4. No passado mês de Março, o Governo Regional divulgou a sua intenção de classificar a “Colónia Alemã”, como forma de assinalar o “período áureo da construção dos cabos submarinos que, com epicentro na Horta, ligaram os Açores ao mundo”.

Ainda de acordo com o Governo, a classificação “abrange o vitral do edifício residencial e central da companhia alemã Deutsche Atlantische Telegraphengesellschaft que, em 26 de Maio de 1900, fez a ligação por cabo submarino entre a cidade de Borkum e a Horta, marcando uma revolução nas comunicações da época”. Acrescenta ainda o Governo que “após a conclusão da obra de grande reparação da Escola Básica Integrada da Horta está prevista a afetação parcial da Trinity House (“Operating Room”) para núcleo museológico”.

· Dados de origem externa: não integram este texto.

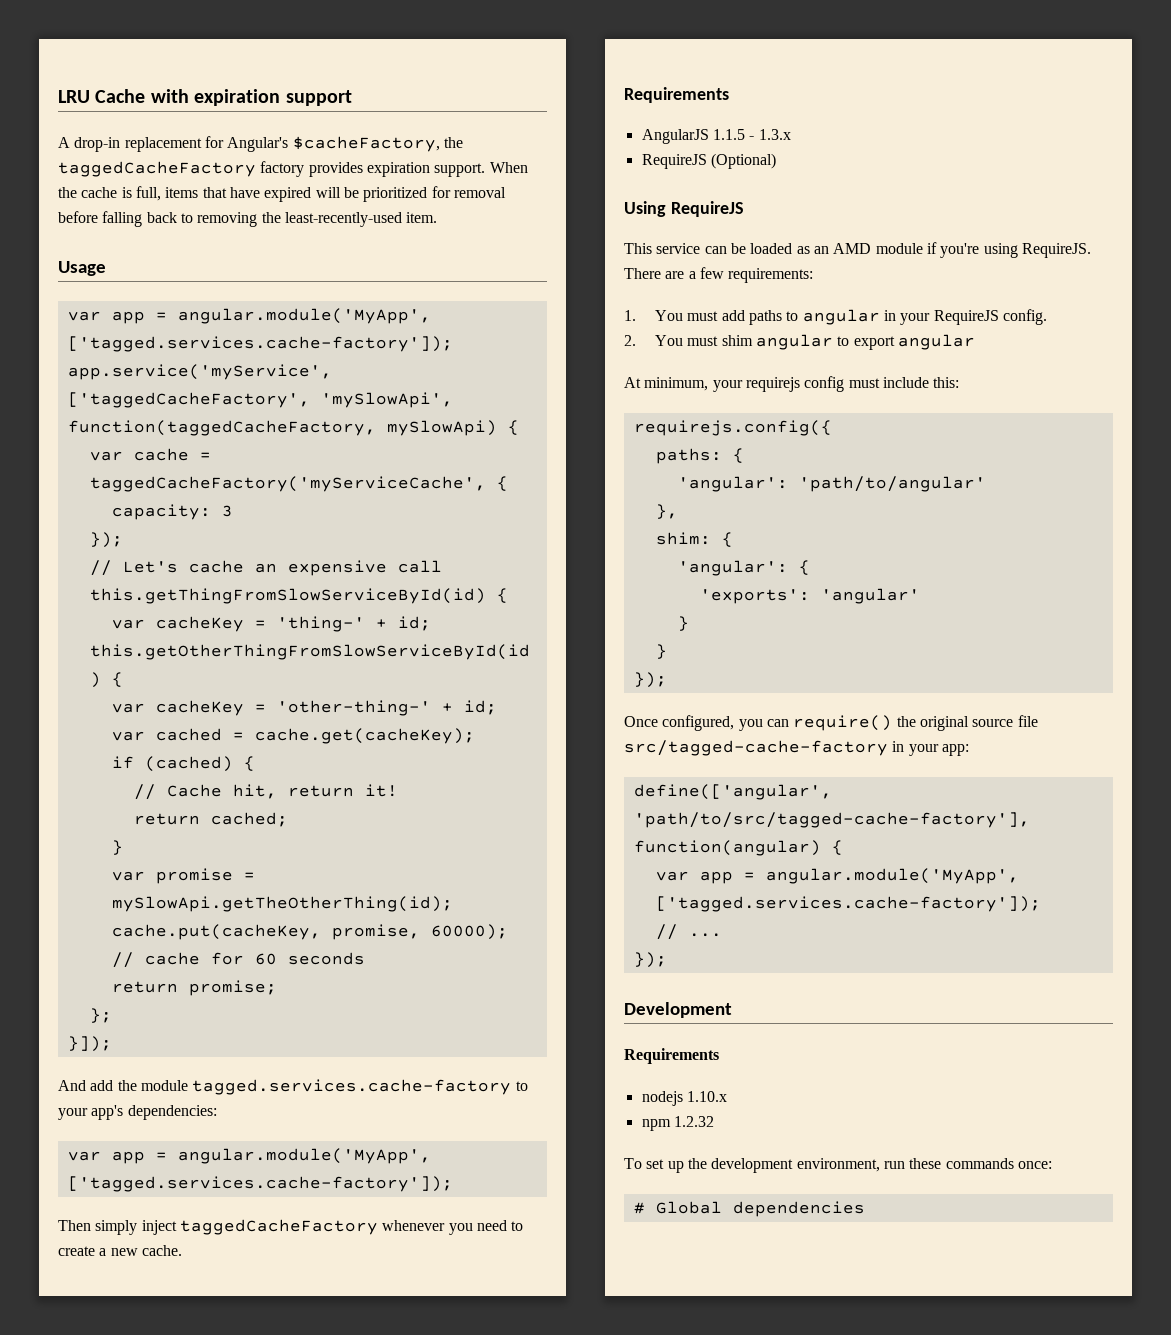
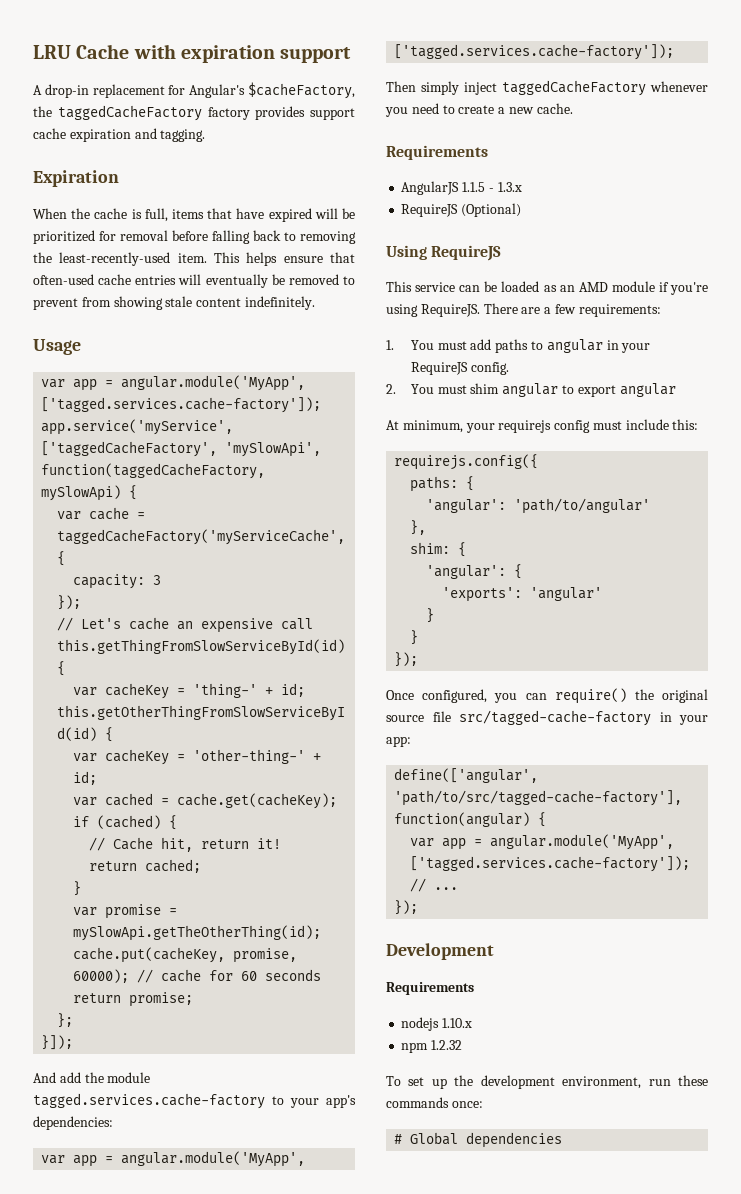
- A drop-in replacement for Angular's $cacheFactory, the taggedCacheFactory factory provides expiration support. When the cache is full, items that have expired will be prioritized for removal before falling back to removing the least-recently-used item.
+ A drop-in replacement for Angular's $cacheFactory, the taggedCacheFactory factory provides support cache expiration and tagging.
+ Expiration
+ When the cache is full, items that have expired will be prioritized for removal before falling back to removing the least-recently-used item. This helps ensure that often-used cache entries will eventually be removed to prevent from showing stale content indefinitely.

Esta é uma decisão que merece aplauso, pois nela está implícito o reconhecimento da importância histórica e arquitectónica da presença das companhias dos cabos submarinos na Horta, que se manteve durante cerca de meio século.

Mas, infelizmente, como quase tudo o que aqui faz este Governo, é uma decisão que peca por falta de ambição. Desde logo, por restringir o objeto da classificação à “Colónia Alemã”, quando outras e tão ou mais importantes colónias aqui estiveram e deixaram a sua marca. O que devia, efetivamente, ser objeto de classificação, de tratamento museológico e de criação de um roteiro histórico era a “Horta dos Cabos Submarinos”, pois, isso sim, permitiria uma abordagem mais completa à realidade e à verdade históricas.

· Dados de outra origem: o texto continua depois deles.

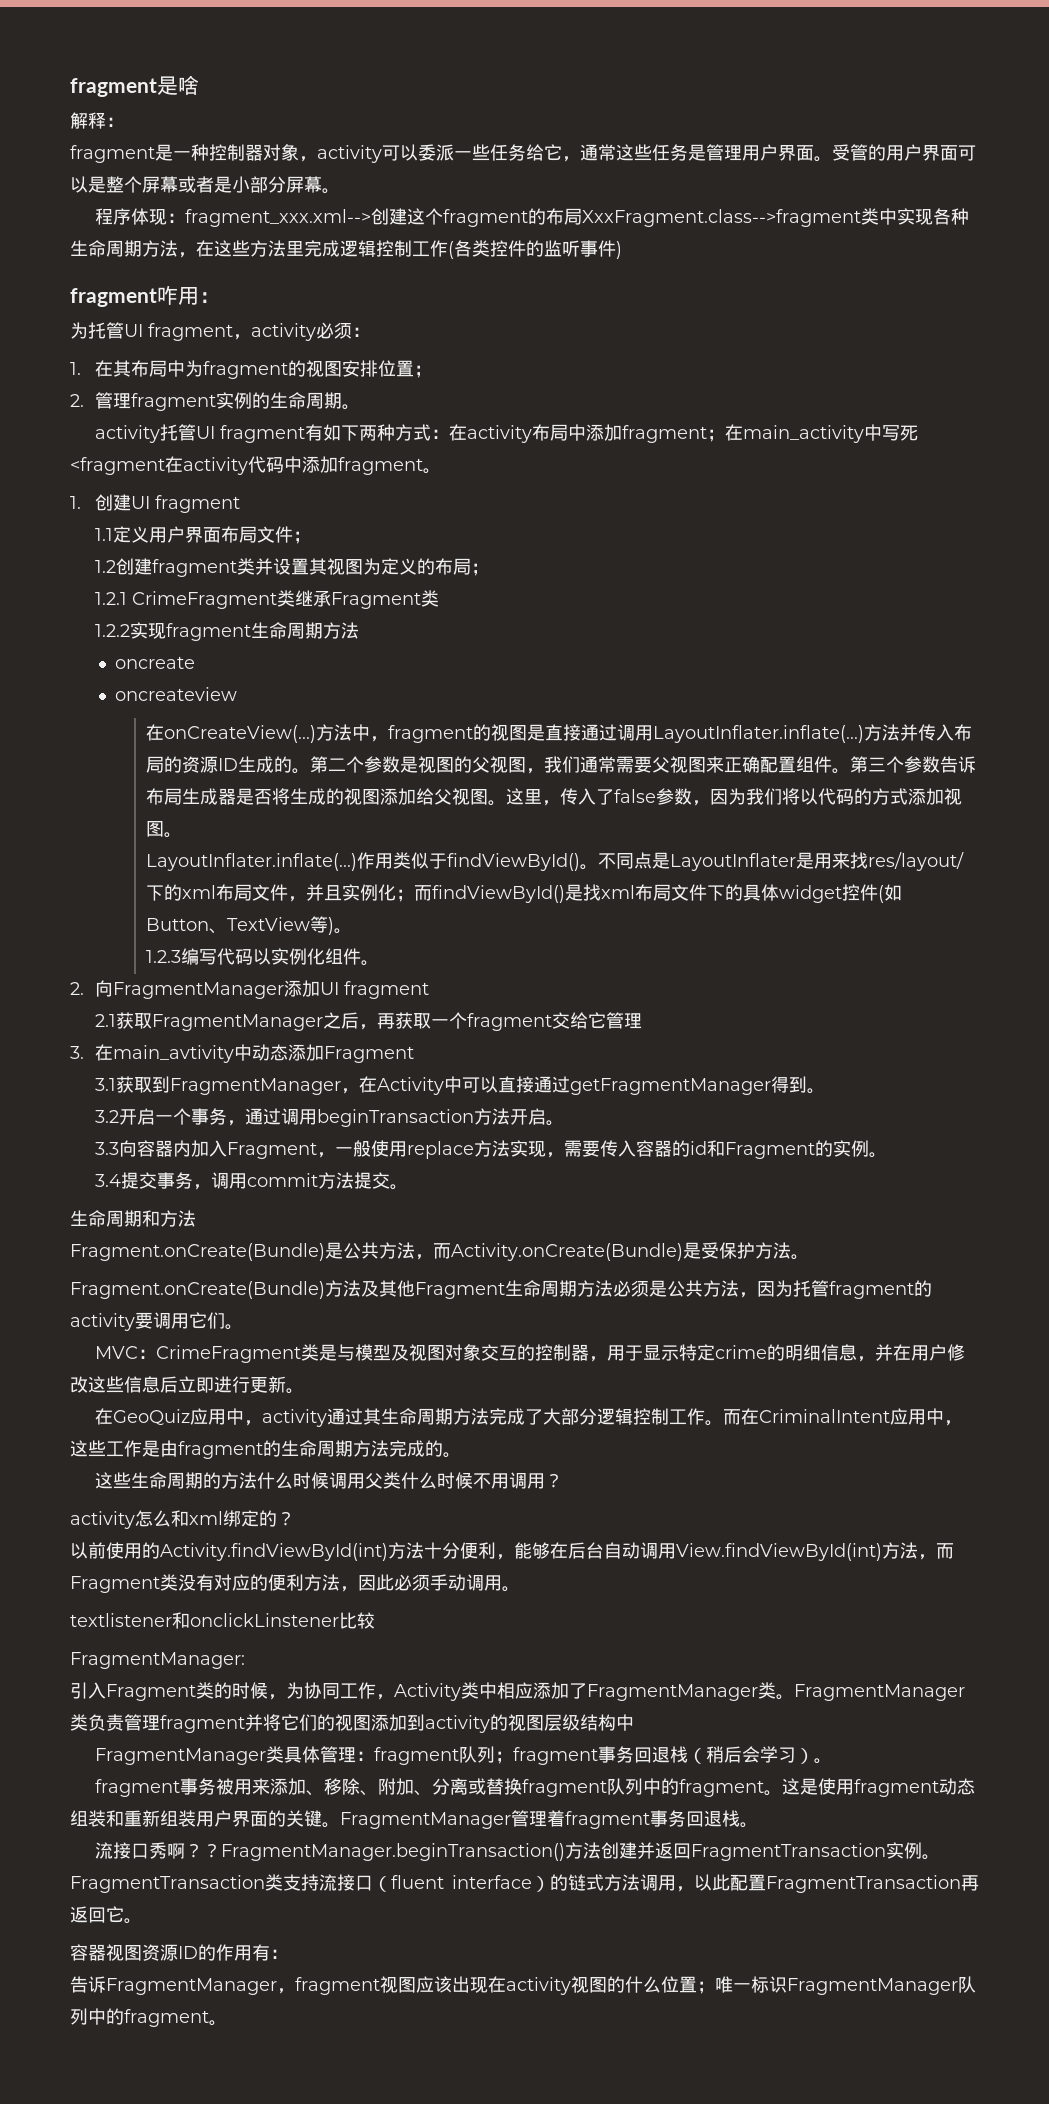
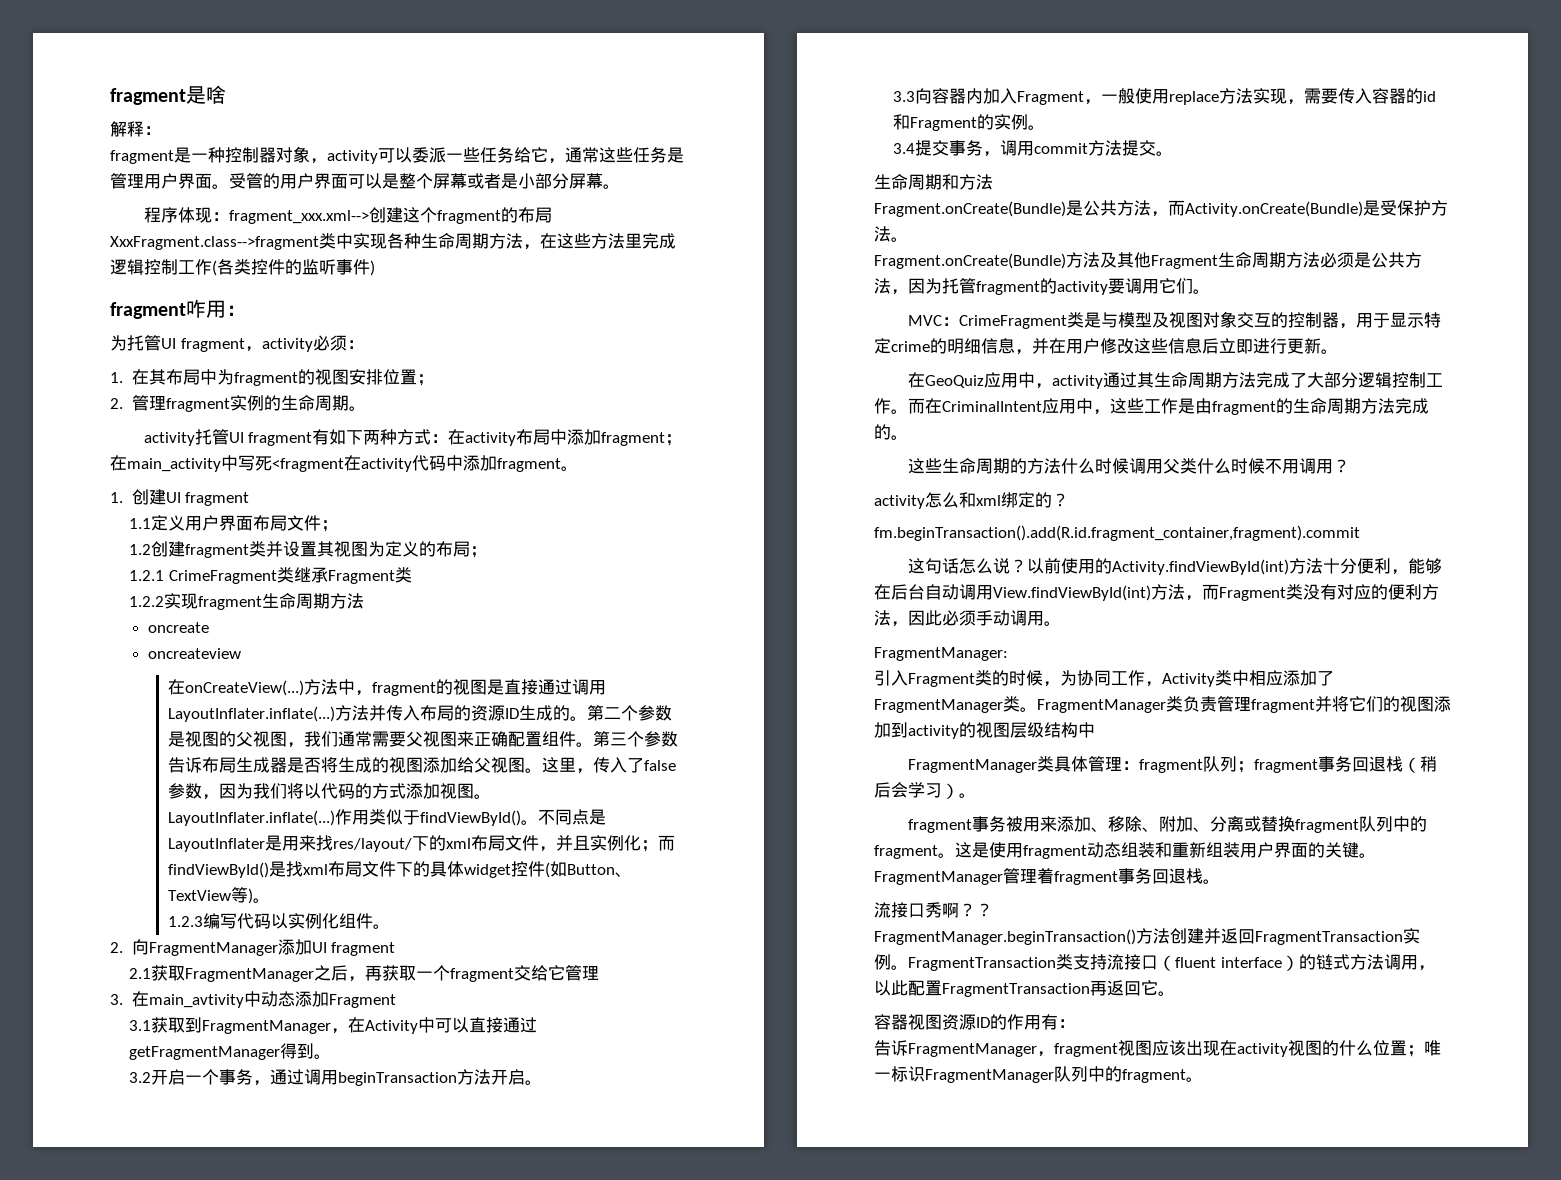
+ fm.beginTransaction().add(R.id.fragment_container,fragment).commit
+ 这句话怎么说？
- textlistener和onclickLinstener比较
- 流接口秀啊？？FragmentManager.beginTransaction()方法创建并返回FragmentTransaction实例。
+ 流接口秀啊？？
+ FragmentManager.beginTransaction()方法创建并返回FragmentTransaction实例。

O ostracismo a que, por exemplo,  a “Horta do tempo dos Cabos Submarinos”, a “Horta dos Dabney” ou a “Horta dos Clippers” têm sido votados em termos de criação de mais valias histórico-culturais é bem demonstrativo, pela negativa, da forma como não temos conseguido aproveitar a riqueza de um passado que não se esvaiu com a memória,  mas que, pelo contrário, permanece presente, visível e palpável na cidade da Horta de hoje.  Quantas pequenas cidades como a Horta, se tivessem um passado rico e multifacetado com o nosso, não o teriam já potenciado e aproveitado?

O que nos resta em oportunidades, riqueza e pluralidade do nosso passado, falta-nos em engenho e vontade de o potenciar. 

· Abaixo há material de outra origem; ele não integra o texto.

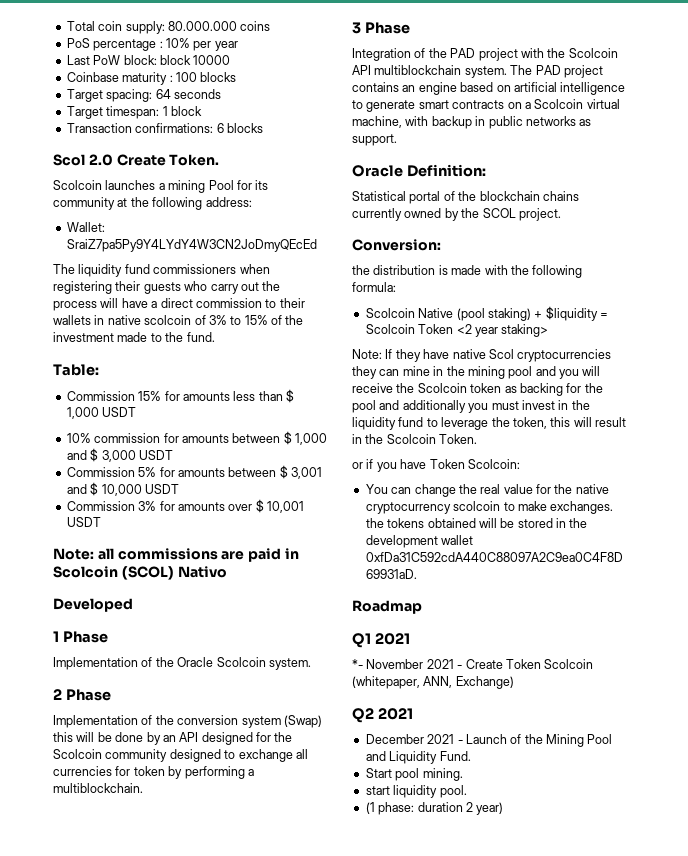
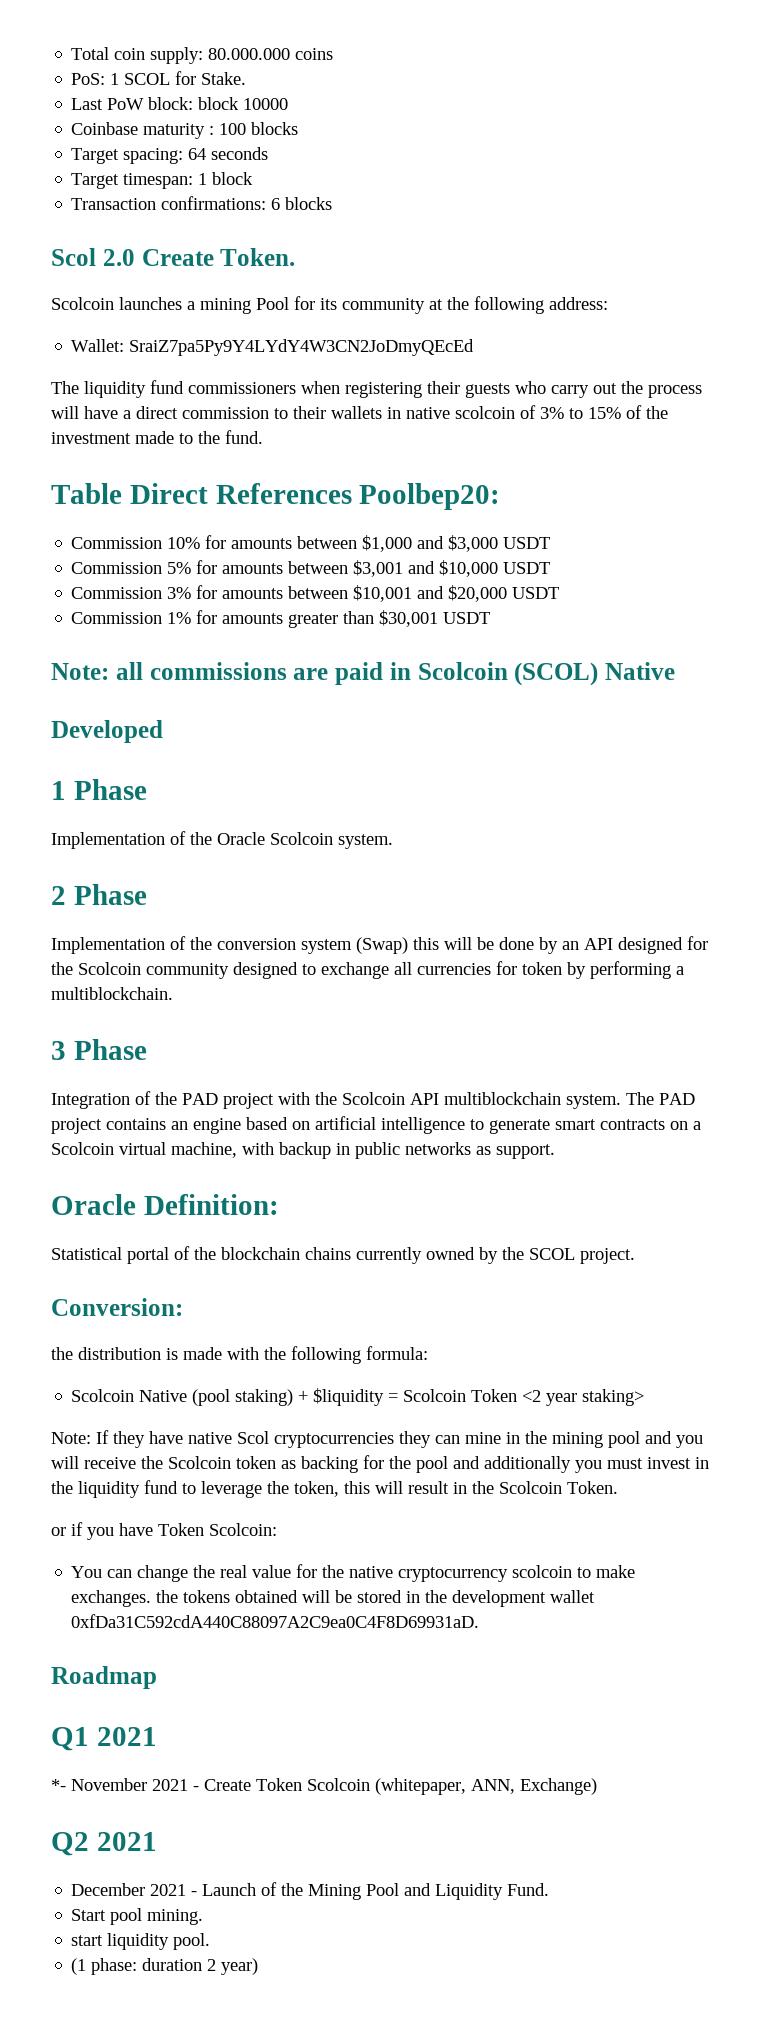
- PoS percentage : 10% per year
+ PoS: 1 SCOL for Stake.
- Table:
- Commission 15% for amounts less than $ 1,000 USDT
- 10% commission for amounts between $ 1,000 and $ 3,000 USDT
+ Table Direct References Poolbep20:
+ Commission 10% for amounts between $1,000 and $3,000 USDT
- Commission 5% for amounts between $ 3,001 and $ 10,000 USDT
+ Commission 5% for amounts between $3,001 and $10,000 USDT
- Commission 3% for amounts over $ 10,001 USDT
+ Commission 3% for amounts between $10,001 and $20,000 USDT
+ Commission 1% for amounts greater than $30,001 USDT
- Note: all commissions are paid in Scolcoin (SCOL) Nativo
+ Note: all commissions are paid in Scolcoin (SCOL) Native

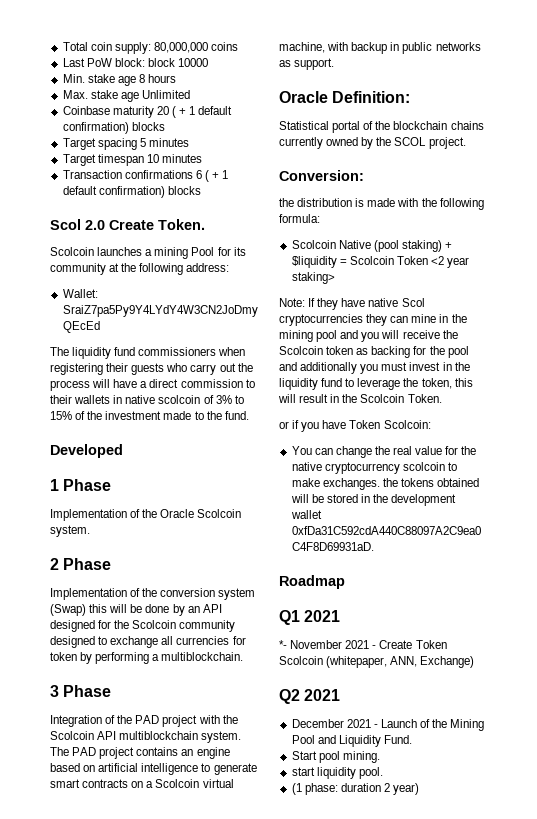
- Total coin supply: 80.000.000 coins
+ Total coin supply: 80,000,000 coins
- PoS: 1 SCOL for Stake.
- Coinbase maturity : 100 blocks
- Target spacing: 64 seconds
- Target timespan: 1 block
- Transaction confirmations: 6 blocks
+ Min. stake age 8 hours
+ Max. stake age Unlimited
+ Coinbase maturity 20 ( + 1 default confirmation) blocks
+ Target spacing 5 minutes
+ Target timespan 10 minutes
+ Transaction confirmations 6 ( + 1 default confirmation) blocks
- Table Direct References Poolbep20:
- Commission 10% for amounts between $1,000 and $3,000 USDT
- Commission 5% for amounts between $3,001 and $10,000 USDT
- Commission 3% for amounts between $10,001 and $20,000 USDT
- Commission 1% for amounts greater than $30,001 USDT
- Note: all commissions are paid in Scolcoin (SCOL) Native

Daí que me pareça que, embora positiva, esta decisão do Governo Regional peca por falta de ambição.

E é, também, uma decisão com laivos da mais pura hipocrisia. É que o Governo que, com tão louváveis propósitos, “classifica” (e, portanto, preserva) a “Colónia Alemã” como forma de assinalar o “período áureo da construção dos cabos submarinos”, é o mesmo Governo que toma a iniciativa e assume a decisão de destruir um dos imóveis do património das Companhias dos Cabos Submarinos na cidade da Horta: a “Casa das Baterias”. 

E vai-se demolir a “Casa das Baterias” porquê? Porque, diz o Governo, é “uma edificação secundária” e constitui “oportunidade única de acesso ao complexo escolar da EB 1,2 António José de Ávila”.

Com argumentos destes, estamos conversados.